Quote:
Originally Posted by Biesterfield
You mentioned your GMAT is mid-700's. You still think its worth it to take it again?
Here's my logic: I got a 740, which is 97th percentile. 750 is 98th percentile and 760+ is 99th percentile. That's above the median GMAT score for any bschool in the world, I think (Stanford 730 median, Wharton/Harvard 720).
However, and I say this cautiously, I think you need to compare against subgroup. I'm an American white male. The top business schools are usually ~33+% international, and I would bet my life worth that the average GMAT score is significantly lower among the non-native speakers. Also, while I'm fairly agnostic about affirmative action, ~20% of the class is US minorities who probably also have significant differences than my subgroup.

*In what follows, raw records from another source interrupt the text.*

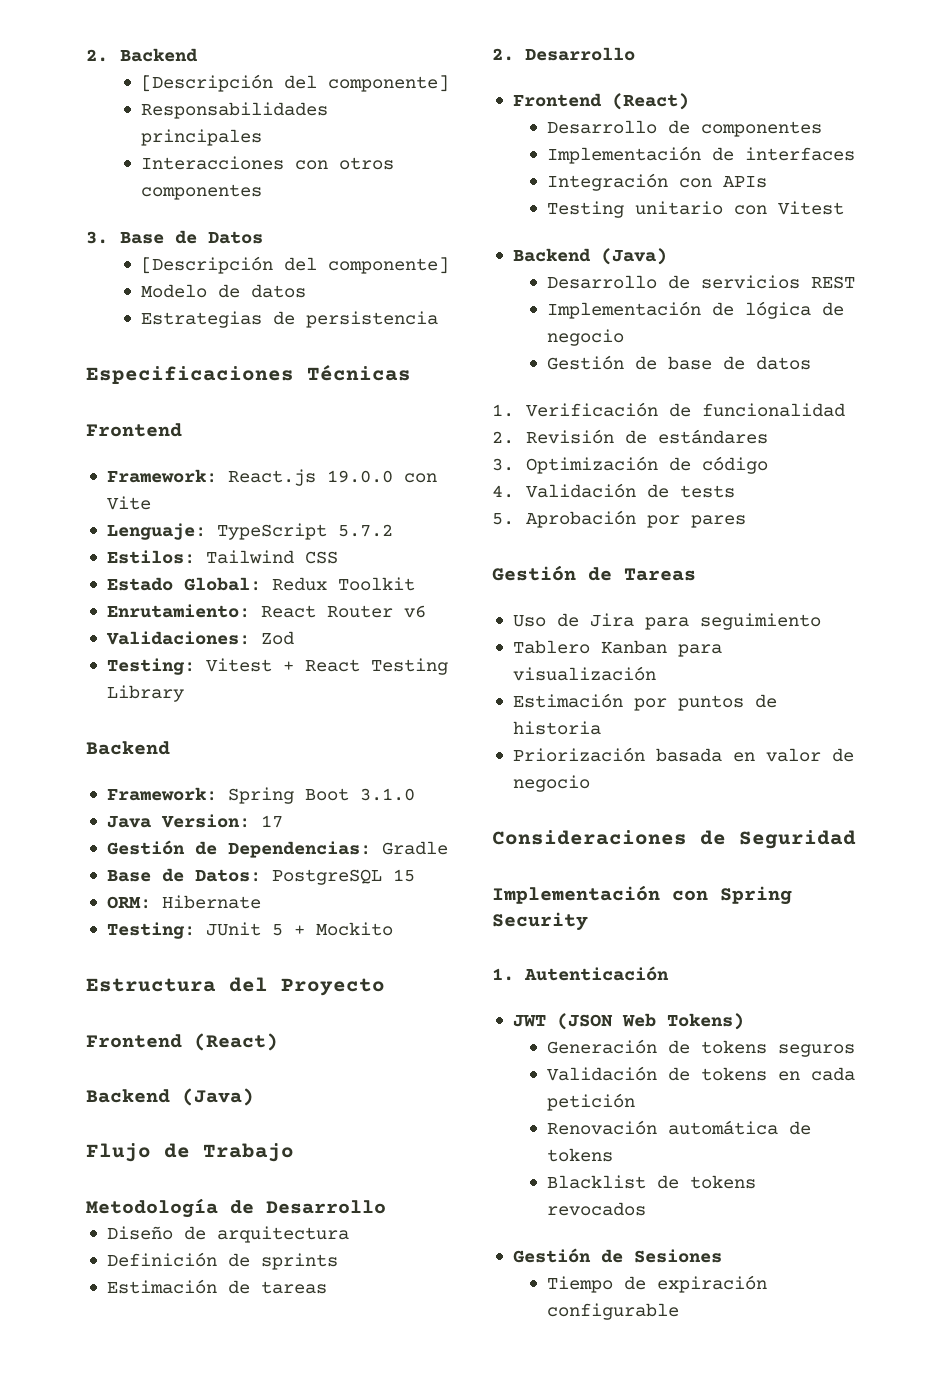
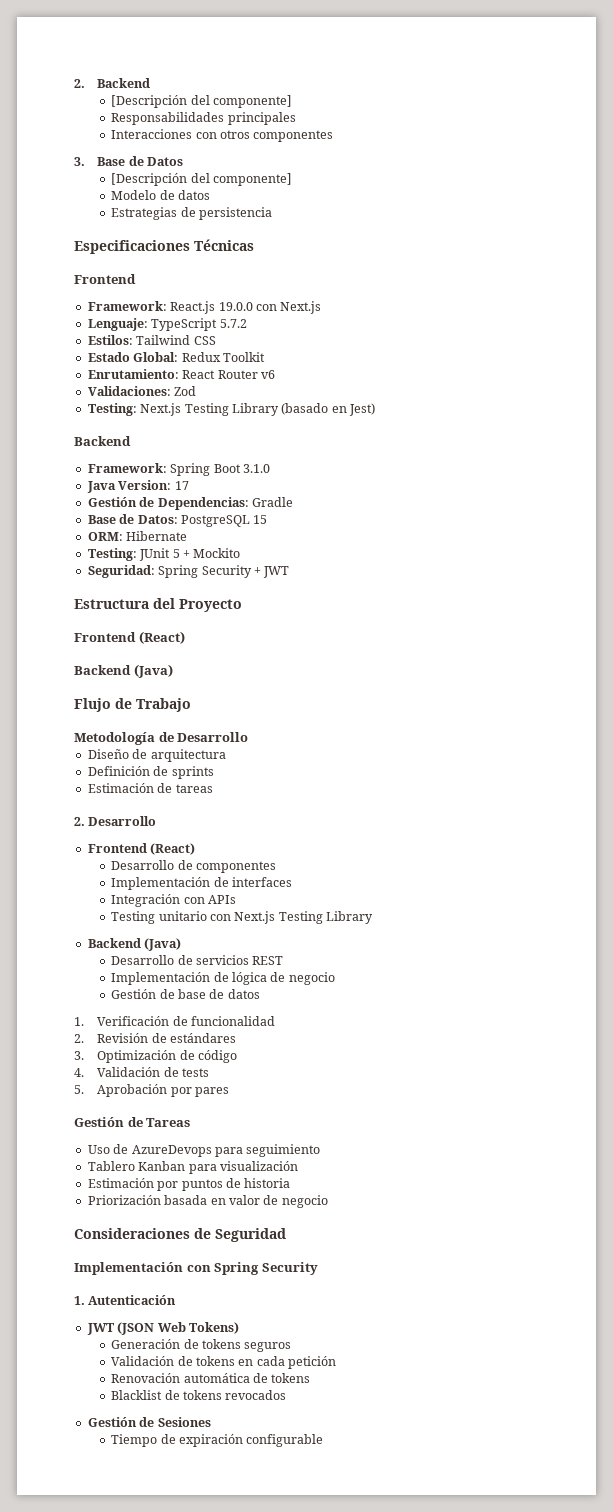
- Framework: React.js 19.0.0 con Vite
+ Framework: React.js 19.0.0 con Next.js
- Testing: Vitest + React Testing Library
+ Testing: Next.js Testing Library (basado en Jest)
+ Seguridad: Spring Security + JWT
- Testing unitario con Vitest
+ Testing unitario con Next.js Testing Library
- Uso de Jira para seguimiento
+ Uso de AzureDevops para seguimiento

The top 10 MBA programs together matriculate 5000-5500 students each year. Approximately 6500 people score 760+ on the GMAT each year (650k people take the test every year), and another 6500 people score 750.
Put all that together and I would argue that the median score for American white males at Harvard/Stanford/Wharton is probably 760. Now, none of this is to overemphasize the GMAT: it's pretty clear that MBA programs value work experience/esasys over raw GMAT. Even so, I would guess that most application reviewers check the GMAT first and then view the application. Given my non-traditional MBA background, I'd like them to view my application through the lens of "99% on his GMAT." Harvard/Stanford/Wharton/similar definitely admit people from my subgroup with sub-700, but I bet the admission rate is quite low.
Like I said, I'm more or less planning on applying to the top 10, so do I think that having a 760 instead of a 740 would change one or two admissions decisions? For any particular school, the process is a crapshoot, but over 10 applications, I think 20 more GMAT points changes at least 2 decisions. That's my speculation.